Черно стало, как в могиле.
Под напором эмоций он всхлипнул. Прижал тетрадь подбородком к груди, вытянул ноги и расстегнулся с усилием. Разогнувшись, кровь загудела, как телефонный столб. Чувство узнавания свело пальцы. Возник, отнял дыхание и сразу же под веками стал таять нездешний образ. Прищелкивая, он пытался удержать, за этой Дульсинеей наяривая в виде вдруг кабана, взлетающего с рыком...
Удар в лицо.
Вместе со слезами по скуле Александра оплывала сперма - горячая, как воск. Вкус был морской, а пахло, как после апрельского дождя в лесу чем-то очень живым.
Он засмеялся.
Обтер руку о подлокотник и от последней спички прикурил обломок сигареты. Хватило на три затяжки. Осветив затоптанную пыль, огонек погас. Александр обнял тетрадь и впервые за время отсутствия Инеc провалился в такой глубокий сон, что когда пришла пора проснуться, не сразу понял - куда же это, к черту, занесло?

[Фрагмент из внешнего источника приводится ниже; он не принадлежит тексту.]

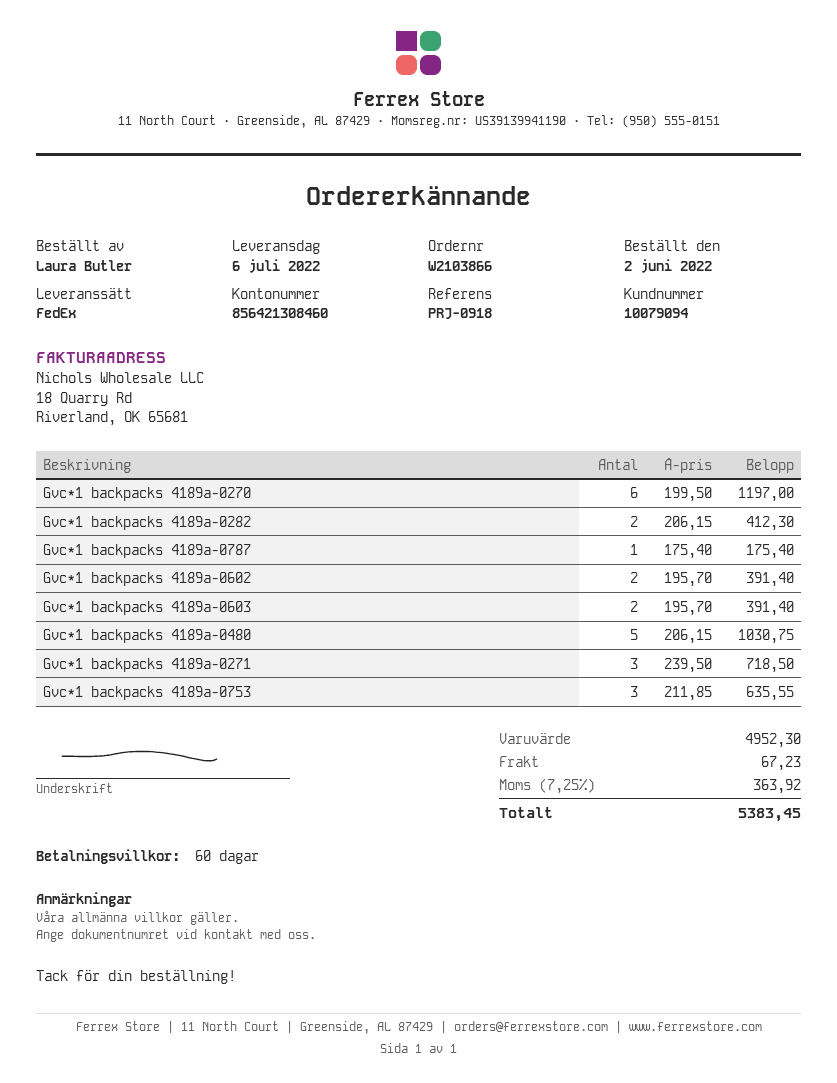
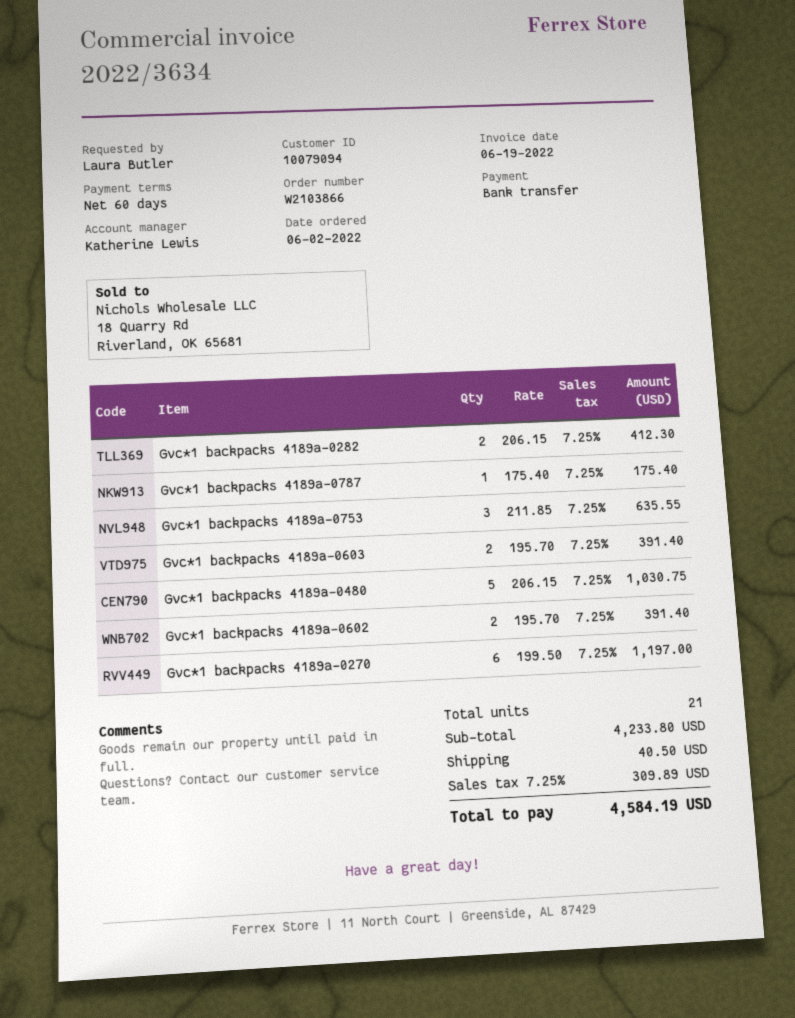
Gvc*1 backpacks 4189a-0271: 3 x 239.50 = 718.50 -> none
subtotal: 4952.30 -> 4233.80
shipping: 67.23 -> 40.50
tax: 7.25% = 363.92 -> 7.25% = 309.89
total: 5383.45 -> 4584.19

Journal intime* лежал перед ним, как разбитое зеркало.
Между французско-русским словарем под редакцией Ганиной и пишущей машинкой.
Устроился он на кухне. Из-за занавески просматривались подступы к дому. В мгновенную реакцию гигантской военной машины, не досчитавшейся одного призывника, не очень верилось, но береженого Бог бережет: если с дороги вдруг свернет защитного цвета помесь "газика" с БТР, у него будет время если не слинять по крыше (ход предусмотрительно открыт), то выброситься из окна.
* Дневник (фр.)
С другой стороны, газовая плита за спиной позволяла не отвлекаться на хождения за чаем.

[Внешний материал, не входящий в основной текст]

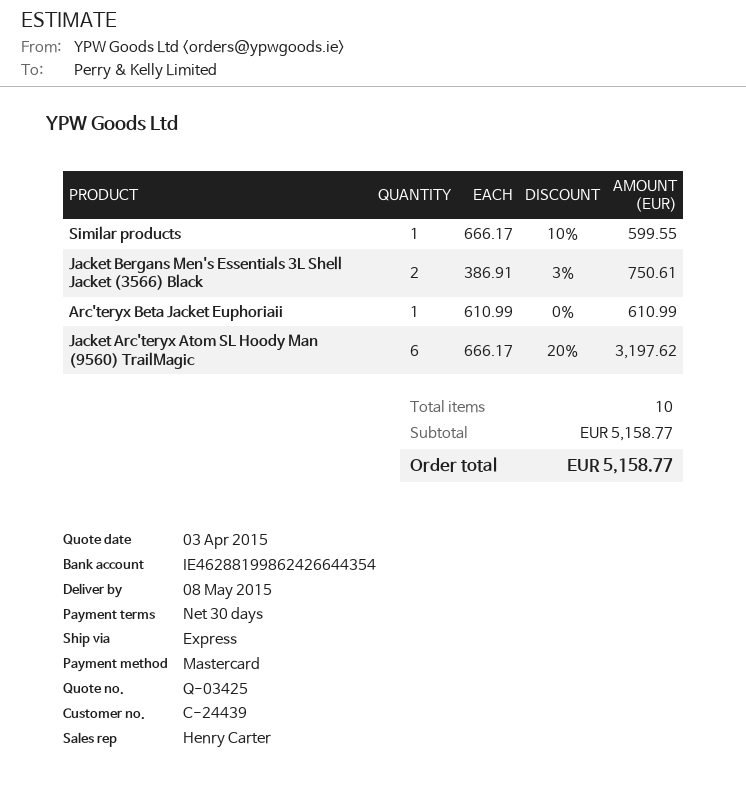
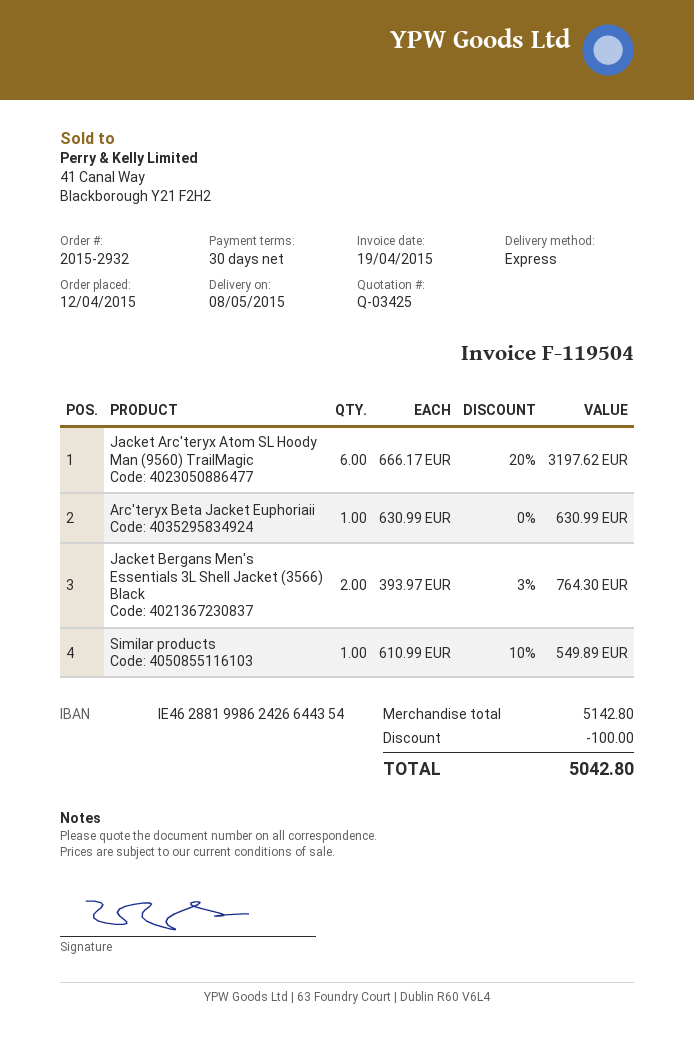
Similar products: 1 x 666.17 - 10% = 599.55 -> 1 x 610.99 - 10% = 549.89
Jacket Bergans Men's Essentials 3L Shell Jacket (3566) Black: 2 x 386.91 - 3% = 750.61 -> 2 x 393.97 - 3% = 764.30
Arc'teryx Beta Jacket Euphoriaii: 1 x 610.99 = 610.99 -> 1 x 630.99 = 630.99
subtotal: 5158.77 -> 5142.80
discount: none -> 100.00
total: 5158.77 -> 5042.80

Дневник был пестр и анархичен.
Среди поспешных записей имели место попытки автобиографического романа, но писалось все это где, как и чем попало - даже карандашом. Так, где стерлось, он обводил по букве, по слову, а затем, заглядывая в словарь, на заедающей машинке перепечатывал страницу за страницей, кусок за куском собирая образ, в который сам не верил: неужели это и была его Дульсинея? Бог знает, каким образом зачатая в церебральном холоде глобальных коммунистичес-ких страстей большеглазая девочка с незаживающей звездой сигаретного ожога на лбу.
"Как и всегда, собирались второпях, и я успела взять с собой только тетрадь, когда-то брошенную в Москве на полуслове. Других развлечений нет: продолжим...

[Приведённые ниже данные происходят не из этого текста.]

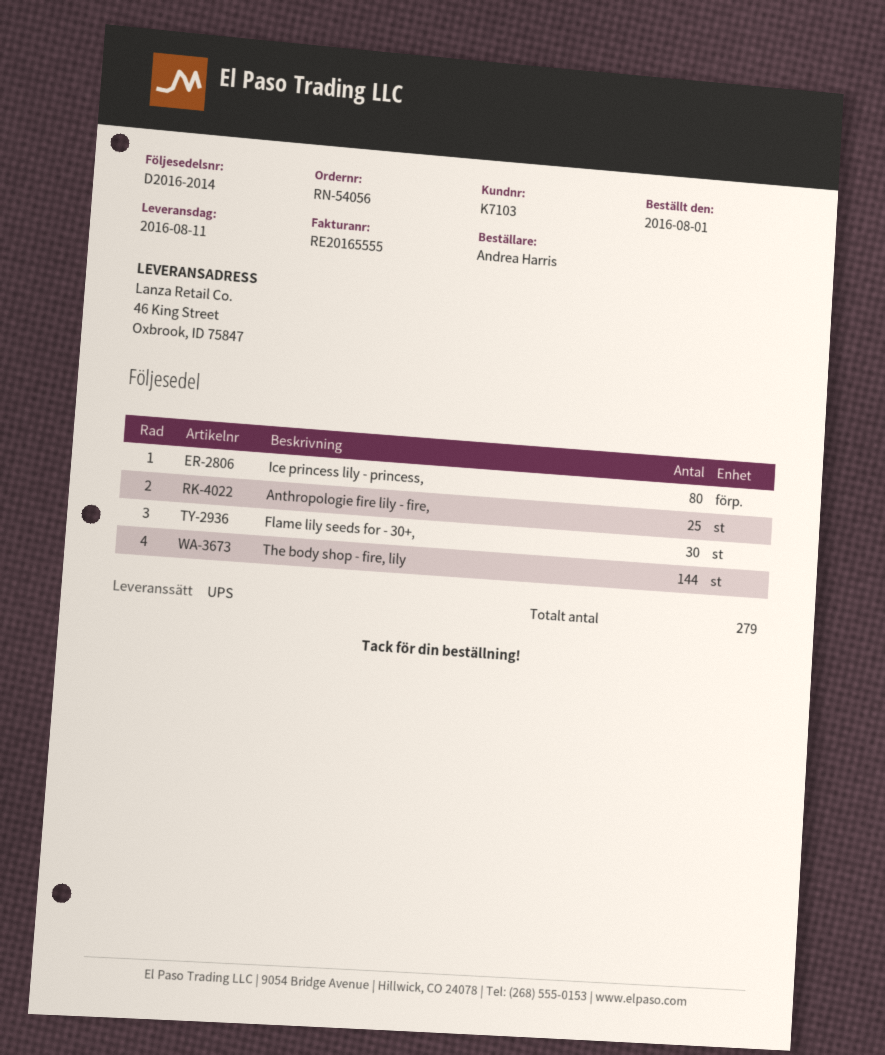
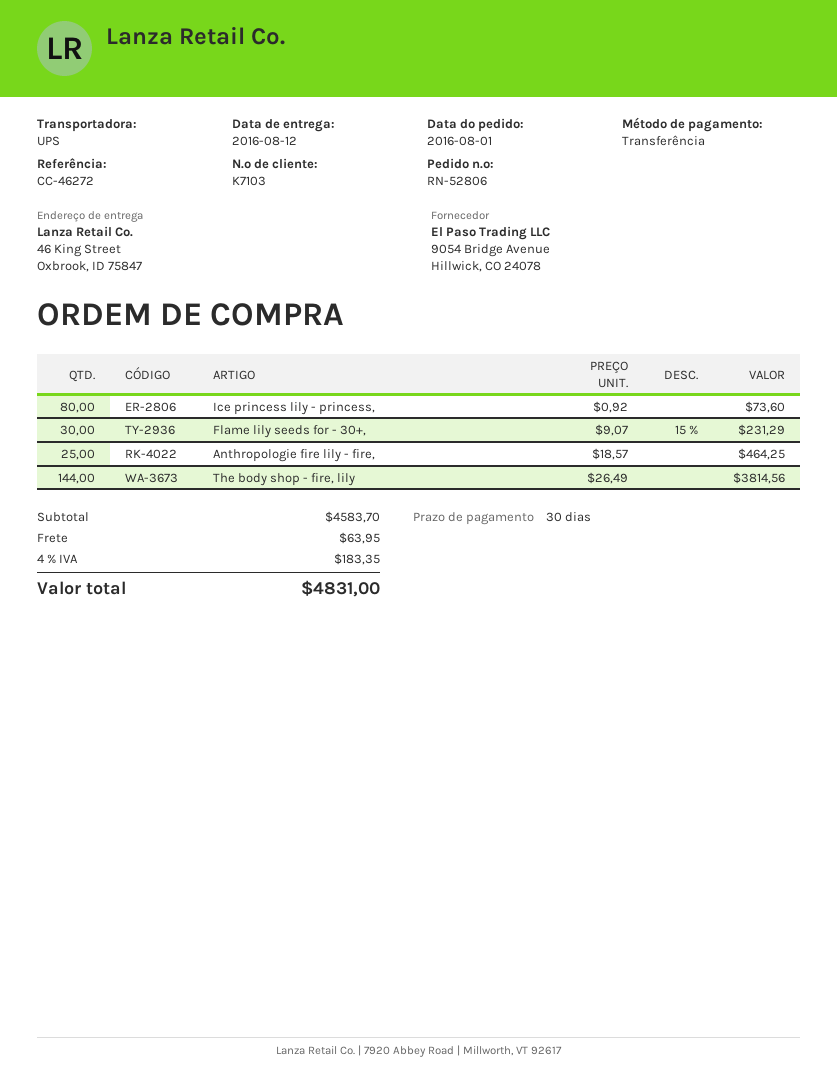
order number: RN-54056 -> RN-52806
delivery date: 2016-08-11 -> 2016-08-12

Мы в румынском санатории - Он и я. Черный "мерседес" отвозит нас на грязи. Из Бухареста туда же прилетает супруга Дракулеску.
На вертолете.
Это дворец в огромном саду. Кроме персонала и врачей (все говорят по-французски, но курят "Кент"), мы были с ним одни - пока не привезли двух индонезийцев. Они говорят только по-английски, меня попросили переводить на приеме. У обоих тропические болезни. Один синий, причем буквально: ладони, губы, лицо. Другой с виду нормальный, но в крови черви. Болезнь отнюдь не символическая, называется палюдизм. В знак благодарности они мне показали портрет Сукарно в феске - вырезку из газеты, хранимую в бумажнике. Они очень за своего Сукарно. Почему? Потому что служащим Сукарно (тоже, кстати, друг отца) выдает полтора килограмма риса в месяц.